Structured diff data
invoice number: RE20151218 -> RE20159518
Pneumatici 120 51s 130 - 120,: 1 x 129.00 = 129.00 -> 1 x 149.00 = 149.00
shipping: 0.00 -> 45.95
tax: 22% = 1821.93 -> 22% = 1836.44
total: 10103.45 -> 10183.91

...

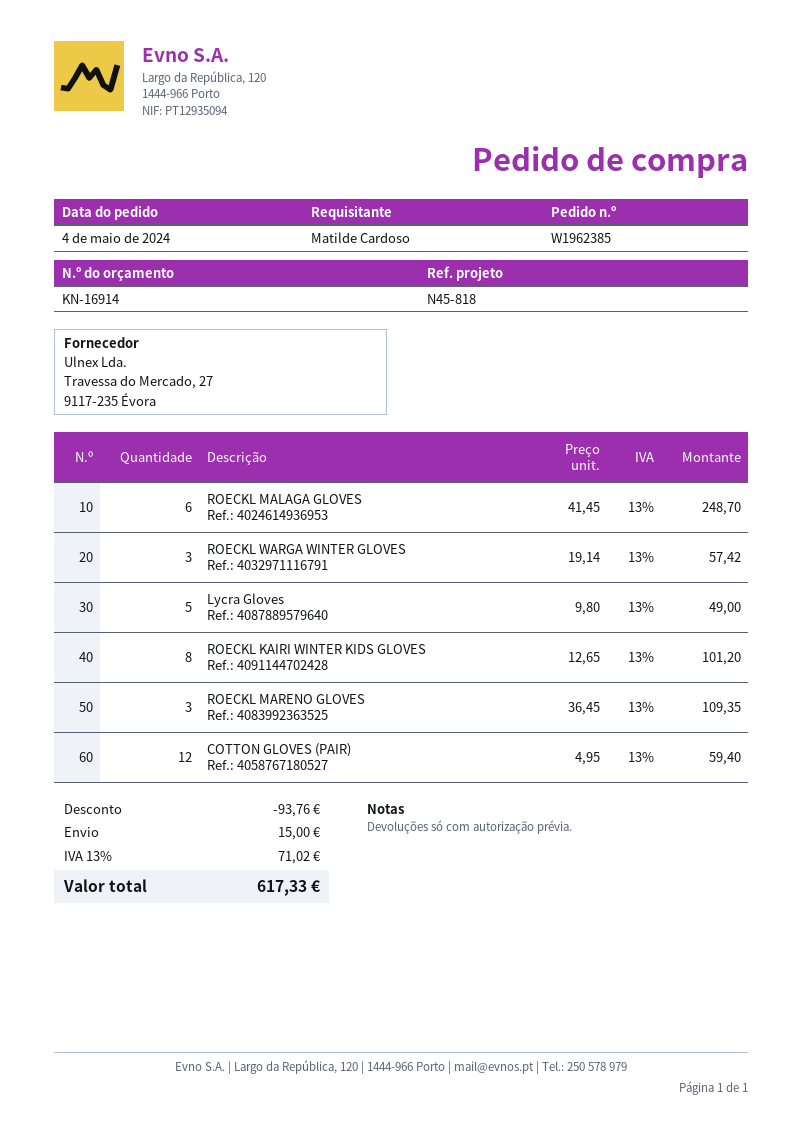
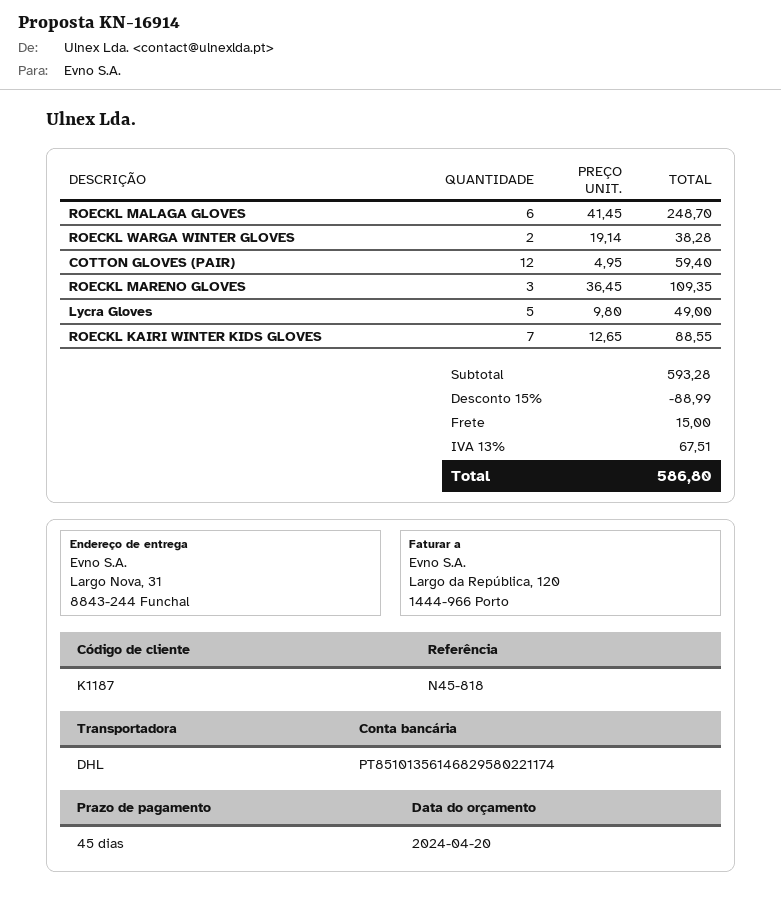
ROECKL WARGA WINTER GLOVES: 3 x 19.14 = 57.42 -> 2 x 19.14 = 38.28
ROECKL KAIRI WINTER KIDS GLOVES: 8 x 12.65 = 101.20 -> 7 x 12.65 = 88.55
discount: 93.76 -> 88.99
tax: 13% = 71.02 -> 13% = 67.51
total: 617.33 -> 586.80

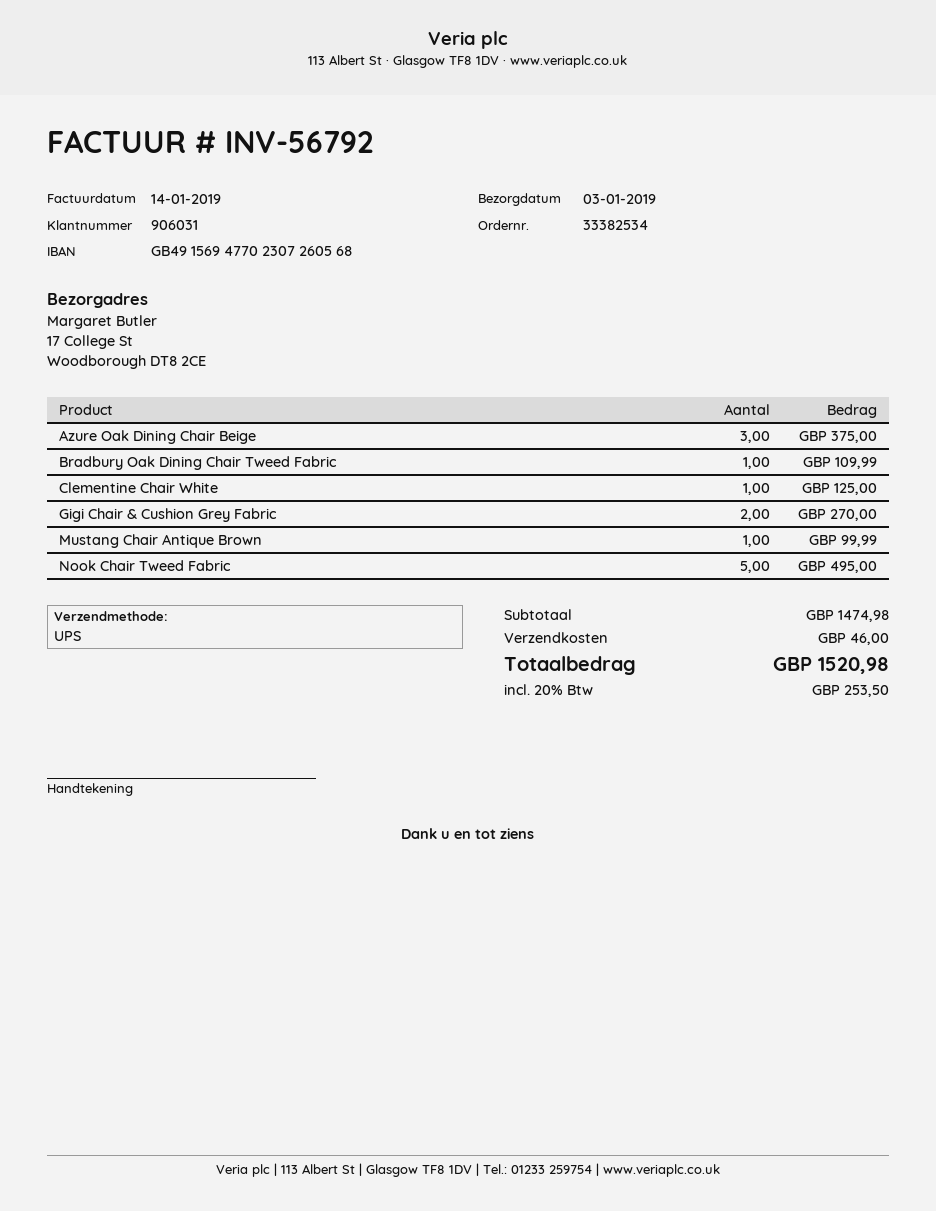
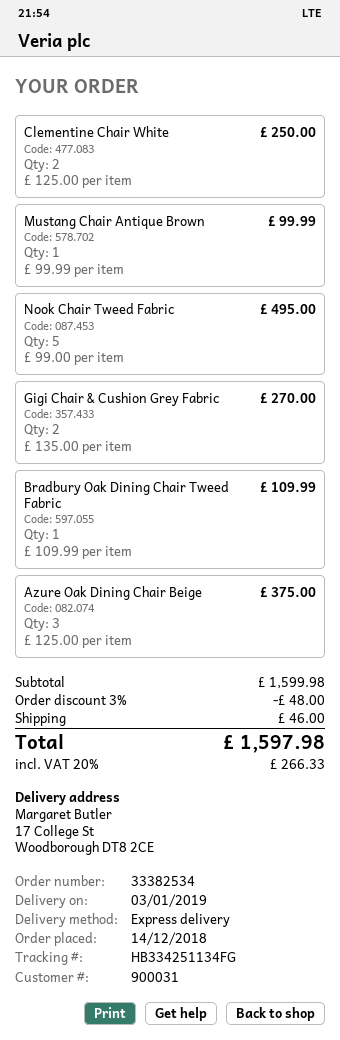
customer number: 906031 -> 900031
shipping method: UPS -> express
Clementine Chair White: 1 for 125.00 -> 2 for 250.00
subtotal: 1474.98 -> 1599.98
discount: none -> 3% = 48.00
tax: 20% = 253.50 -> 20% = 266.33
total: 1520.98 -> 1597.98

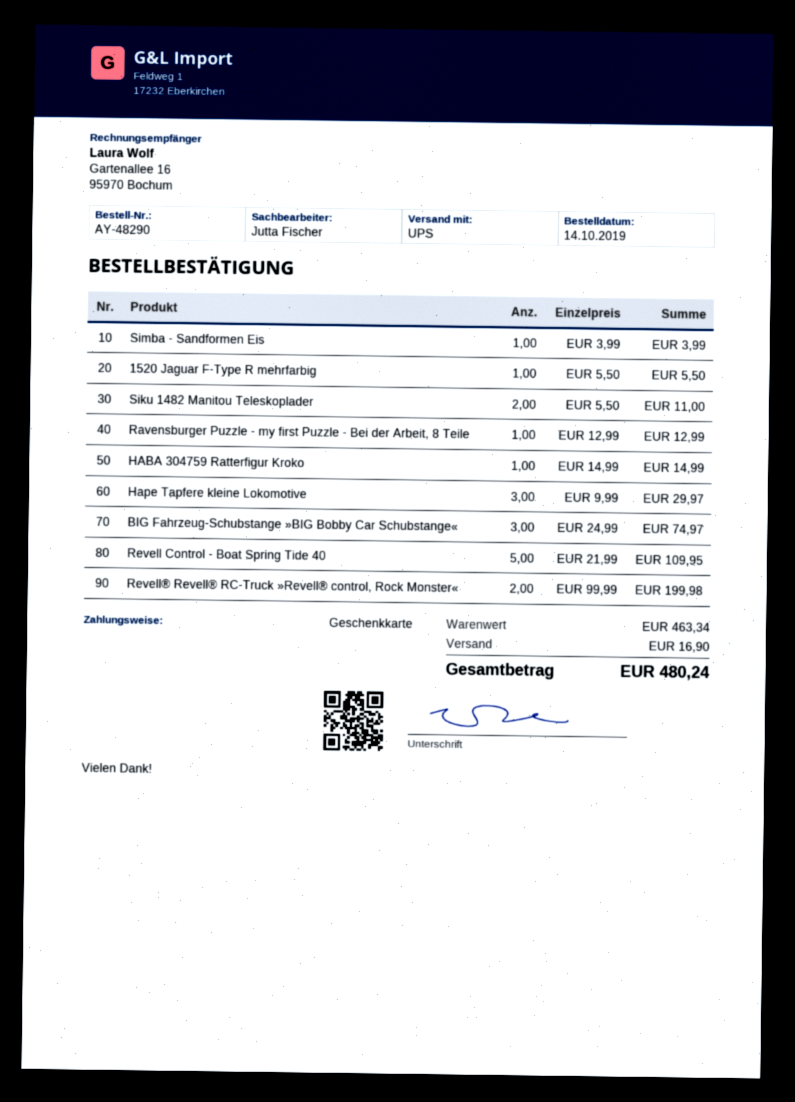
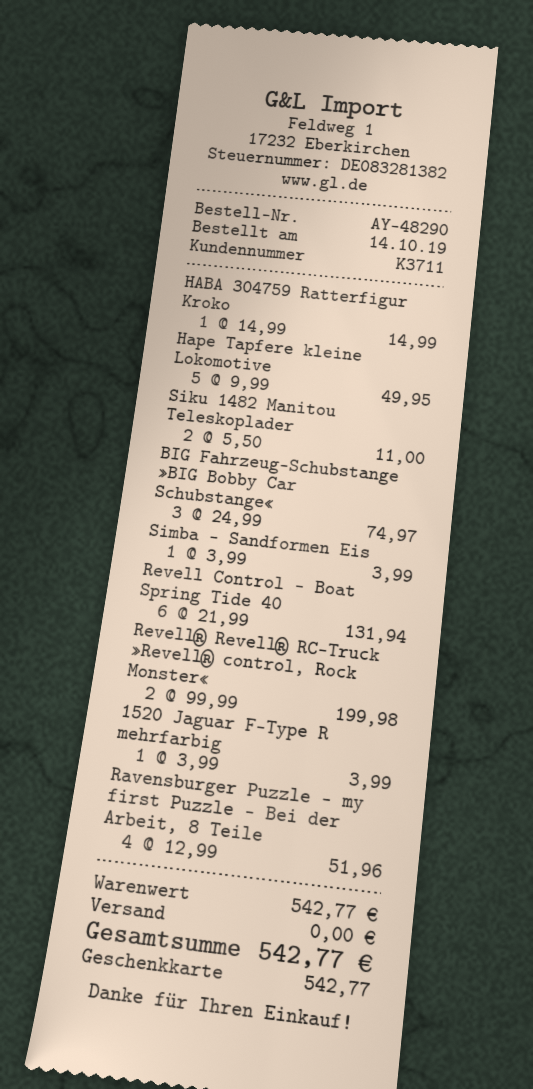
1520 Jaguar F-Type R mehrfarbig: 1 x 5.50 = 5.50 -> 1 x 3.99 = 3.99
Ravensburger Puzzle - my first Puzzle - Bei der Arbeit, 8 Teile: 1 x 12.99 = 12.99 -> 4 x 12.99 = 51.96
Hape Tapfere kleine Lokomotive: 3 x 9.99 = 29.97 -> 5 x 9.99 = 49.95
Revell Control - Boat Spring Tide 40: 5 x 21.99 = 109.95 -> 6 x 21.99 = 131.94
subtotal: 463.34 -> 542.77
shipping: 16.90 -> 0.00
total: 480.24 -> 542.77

• Required action: Look above for the line with "ROECKL WARGA WINTER" and copy exactly from it through the line with "total: 480.24 -> 542.77", both included. Omit the pictures.

• Answer section:
ROECKL WARGA WINTER GLOVES: 3 x 19.14 = 57.42 -> 2 x 19.14 = 38.28
ROECKL KAIRI WINTER KIDS GLOVES: 8 x 12.65 = 101.20 -> 7 x 12.65 = 88.55
discount: 93.76 -> 88.99
tax: 13% = 71.02 -> 13% = 67.51
total: 617.33 -> 586.80

customer number: 906031 -> 900031
shipping method: UPS -> express
Clementine Chair White: 1 for 125.00 -> 2 for 250.00
subtotal: 1474.98 -> 1599.98
discount: none -> 3% = 48.00
tax: 20% = 253.50 -> 20% = 266.33
total: 1520.98 -> 1597.98

1520 Jaguar F-Type R mehrfarbig: 1 x 5.50 = 5.50 -> 1 x 3.99 = 3.99
Ravensburger Puzzle - my first Puzzle - Bei der Arbeit, 8 Teile: 1 x 12.99 = 12.99 -> 4 x 12.99 = 51.96
Hape Tapfere kleine Lokomotive: 3 x 9.99 = 29.97 -> 5 x 9.99 = 49.95
Revell Control - Boat Spring Tide 40: 5 x 21.99 = 109.95 -> 6 x 21.99 = 131.94
subtotal: 463.34 -> 542.77
shipping: 16.90 -> 0.00
total: 480.24 -> 542.77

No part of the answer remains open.